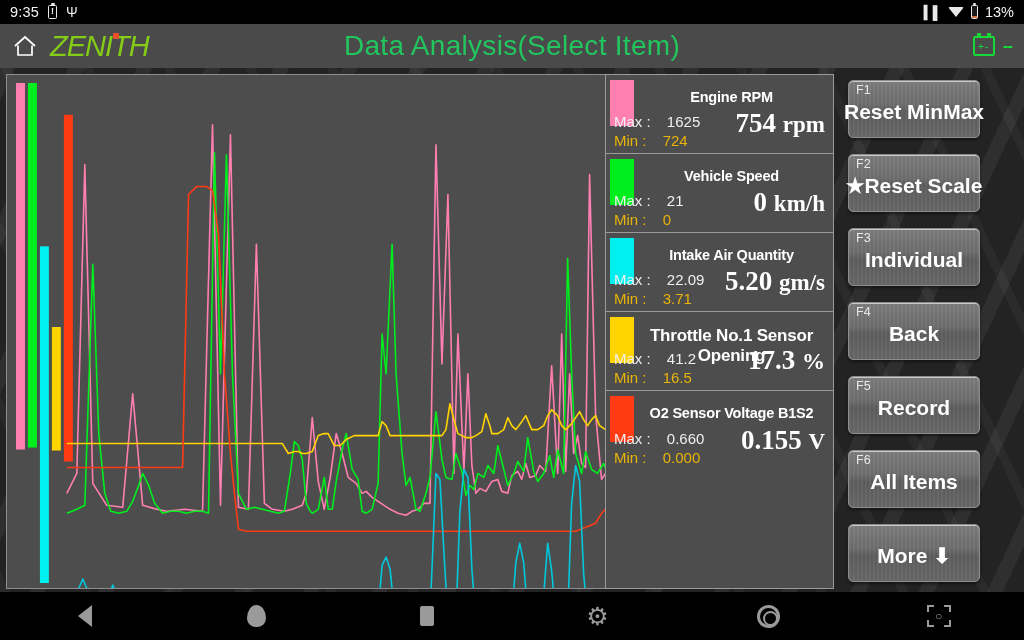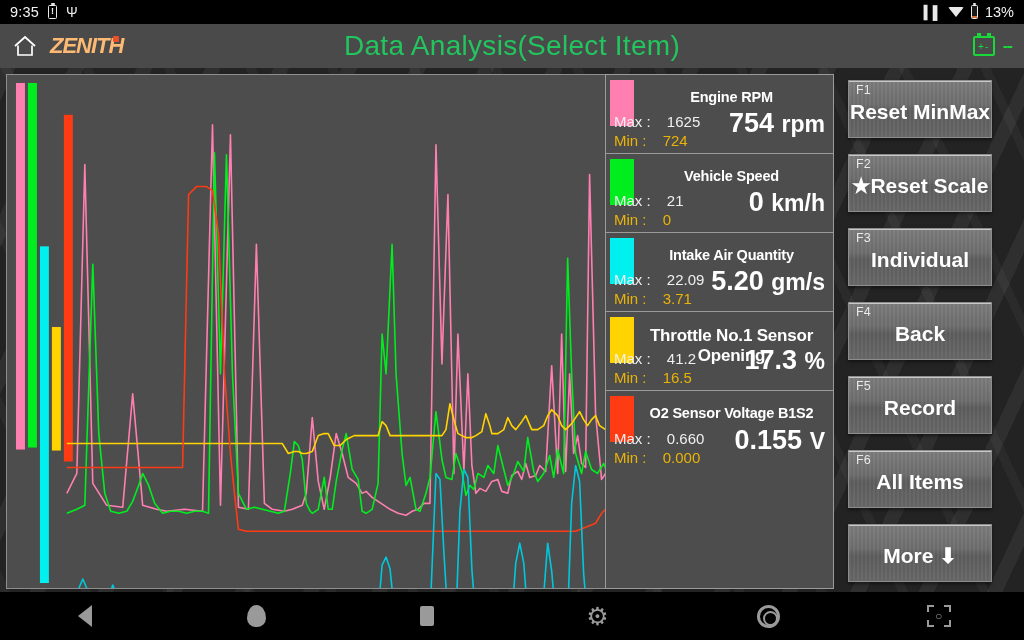--- a/index.html
+++ b/index.html
@@ -26,21 +26,21 @@
   .ic-batt-lvl:before{content:"";position:absolute;left:1.2px;top:-3px;width:3px;height:2px;background:#e9e9e9;border-radius:1px;}
   .sb-pct{font-size:14.5px;}
 
   
   .titlebar{
     position:absolute; left:0; top:24px; width:1024px; height:44px;
     background:#4a4a4a; display:flex; align-items:center; padding:0 12px;
   }
   .home-icon{width:26px;height:26px;position:relative;margin-right:12px;flex:none;}
   .brand{
-    color:#fdba74; font-size:22px; font-weight:bold; font-style:italic;
+    color:#84cc16; font-size:29px; font-weight:normal; font-style:italic;
     letter-spacing:-1px; font-family:"Liberation Sans",sans-serif; position:relative;
   }
   .brand .dot{position:absolute; width:6px;height:6px;background:#e8502a;border-radius:1px;}
   .title-text{
     position:absolute; left:0; width:1024px; text-align:center;
     color:#22c55e; font-size:28px; letter-spacing:.3px; pointer-events:none;
   }
   .tb-right{margin-left:auto; display:flex; align-items:center; gap:8px; z-index:2;}
   .volt-icon{width:22px;height:20px;border:2.3px solid #18d83a;border-radius:2px;position:relative;}
   .volt-icon:before{content:"";position:absolute;top:-5px;left:2px;width:4px;height:3px;background:#18d83a;}
@@ -80,29 +80,29 @@
     position:absolute; left:28px; right:4px; top:14px; text-align:center;
     color:#ffffff; font-size:14.5px; font-weight:bold; letter-spacing:-.2px;
   }
   .ro-name.small{font-size:17px;}
   .ro-max{position:absolute; left:8px; bottom:23px; color:#efefef; font-size:15px; white-space:nowrap;}
   .ro-min{position:absolute; left:8px; bottom:4px;  color:#eab308; font-size:15px; white-space:nowrap;}
   .ro-lbl{display:inline-block;}
   .ro-num{display:inline-block; margin-left:12px;}
   .ro-val{
     position:absolute; right:8px; bottom:14px; color:#ffffff;
-    font-size:27px; font-weight:bold; white-space:nowrap;
+    font-size:27px; font-weight:bold; white-space:nowrap;font-family:Liberation Serif, serif;
   }
   .ro-val .u{font-size:23px;}
 
   
   .fkeys{position:absolute; left:846px; top:6px; width:172px; height:515px;}
   .fbtn{
-    position:absolute; left:2px; width:144px; height:58px;
-    border-radius:0; border:1px solid #8d8d8d;
+    position:absolute; left:2px; width:132px; height:58px;
+    border-radius:5px; border:1px solid #8d8d8d;
     background:
       repeating-linear-gradient(90deg, rgba(255,255,255,.035) 0 2px, rgba(0,0,0,.03) 2px 4px),
       linear-gradient(to bottom,#7c7c7c 0%, #6d6d6d 42%, #5d5d5d 55%, #676767 100%);
     box-shadow: inset 0 1px 0 #c9c9c9, 0 2px 3px rgba(0,0,0,.45);
     display:flex; align-items:center; justify-content:center;
   }
   .fbtn .flab{position:absolute; left:7px; top:2px; color:#e9e9e9; font-size:12.5px;}
   .fbtn .ftxt{color:#ffffff; font-size:21px; font-weight:bold; margin-top:6px; white-space:nowrap;}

DIRECTIONS: Sift through the material above and copy the lines that contain the word "center".

ANSWER:
     background:#4a4a4a; display:flex; align-items:center; padding:0 12px;
     position:absolute; left:0; width:1024px; text-align:center;
   .tb-right{margin-left:auto; display:flex; align-items:center; gap:8px; z-index:2;}
     position:absolute; left:28px; right:4px; top:14px; text-align:center;
     display:flex; align-items:center; justify-content:center;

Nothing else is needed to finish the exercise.